The Pine Leaf Café offers made-to-order seasonalbreakfast and lunch fare: soups, salads, sandwiches, and paninis. In keeping with his ethos, Joel works to incorporate organic and locally-sourced ingredients. For example, he uses Zero Prophet Coffee, a micro-roaster out of Washington, to supply roasted-fresh-to-order coffee beans. Joel is constantly hunting for native resources that provide humanely-raised, antibiotic-free proteins and non-GMO foods. The menu is simple, yet polished – all delicious and fresh. Open from April to December, you may enjoy indoor or outdoor seating, the latter offering a rippling river. (Side note: get the Cubano.)

The Pine Leaf Café is located at 354 Litchfield Rd., New Milford; it is open Monday through Saturday, 8:00 a.m. – 4:00 p.m. and Sundays, 9:00 a.m. – 3:00 p.m. (closed on Tuesdays).

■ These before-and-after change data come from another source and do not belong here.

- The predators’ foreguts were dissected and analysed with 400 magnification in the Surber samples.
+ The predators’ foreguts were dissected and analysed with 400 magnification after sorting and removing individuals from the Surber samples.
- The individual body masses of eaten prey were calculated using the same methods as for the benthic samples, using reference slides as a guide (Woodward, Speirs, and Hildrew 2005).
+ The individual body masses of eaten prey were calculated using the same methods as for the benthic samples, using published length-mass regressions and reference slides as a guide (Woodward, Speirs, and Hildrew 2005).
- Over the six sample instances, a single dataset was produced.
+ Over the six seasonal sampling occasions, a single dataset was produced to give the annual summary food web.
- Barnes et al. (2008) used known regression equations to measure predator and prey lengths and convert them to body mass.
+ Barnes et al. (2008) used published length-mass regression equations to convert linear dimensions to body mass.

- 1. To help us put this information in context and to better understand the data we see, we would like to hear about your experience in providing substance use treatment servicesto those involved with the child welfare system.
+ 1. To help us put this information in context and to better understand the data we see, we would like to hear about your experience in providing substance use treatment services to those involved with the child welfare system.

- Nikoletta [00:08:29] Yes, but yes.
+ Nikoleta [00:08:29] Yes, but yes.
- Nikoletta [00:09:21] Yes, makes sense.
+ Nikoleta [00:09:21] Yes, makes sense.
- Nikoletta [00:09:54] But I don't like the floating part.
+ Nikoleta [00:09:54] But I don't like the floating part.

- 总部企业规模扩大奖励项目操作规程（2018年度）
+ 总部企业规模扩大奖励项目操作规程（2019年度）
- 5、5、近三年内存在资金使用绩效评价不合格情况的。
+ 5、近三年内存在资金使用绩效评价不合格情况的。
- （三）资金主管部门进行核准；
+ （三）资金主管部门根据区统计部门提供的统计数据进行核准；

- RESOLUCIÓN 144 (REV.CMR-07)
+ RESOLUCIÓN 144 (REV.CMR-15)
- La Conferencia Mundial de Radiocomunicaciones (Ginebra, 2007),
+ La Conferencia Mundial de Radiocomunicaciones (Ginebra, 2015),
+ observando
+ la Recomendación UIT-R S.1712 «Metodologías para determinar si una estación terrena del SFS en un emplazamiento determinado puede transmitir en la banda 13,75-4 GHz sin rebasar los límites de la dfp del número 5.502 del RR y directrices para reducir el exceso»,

Joel’s next endeavor is currently unnamed, but under construction in one of the oldest buildings in Kent. It will be a 70-seat restaurant featuring al fresco dining, craft beer, wood-fired pizza, and shared plates; it’s scheduled to open in spring 2017.

*Pine Leaf was a historically significant female Native American chief. She was captured and adopted by the Apsáalooke (Crow) Nation as a child. She would go on to become one of their fiercest warriors. My favorite excerpt about her explains how she was named, written by one of her suitors, James Beckwourth. Pine Leaf refused his proposals of marriage multiple times, conceding she would marry him only “when the pine leaves turn yellow.” Beckwourth eventually realized that pine leaves do not turn yellow.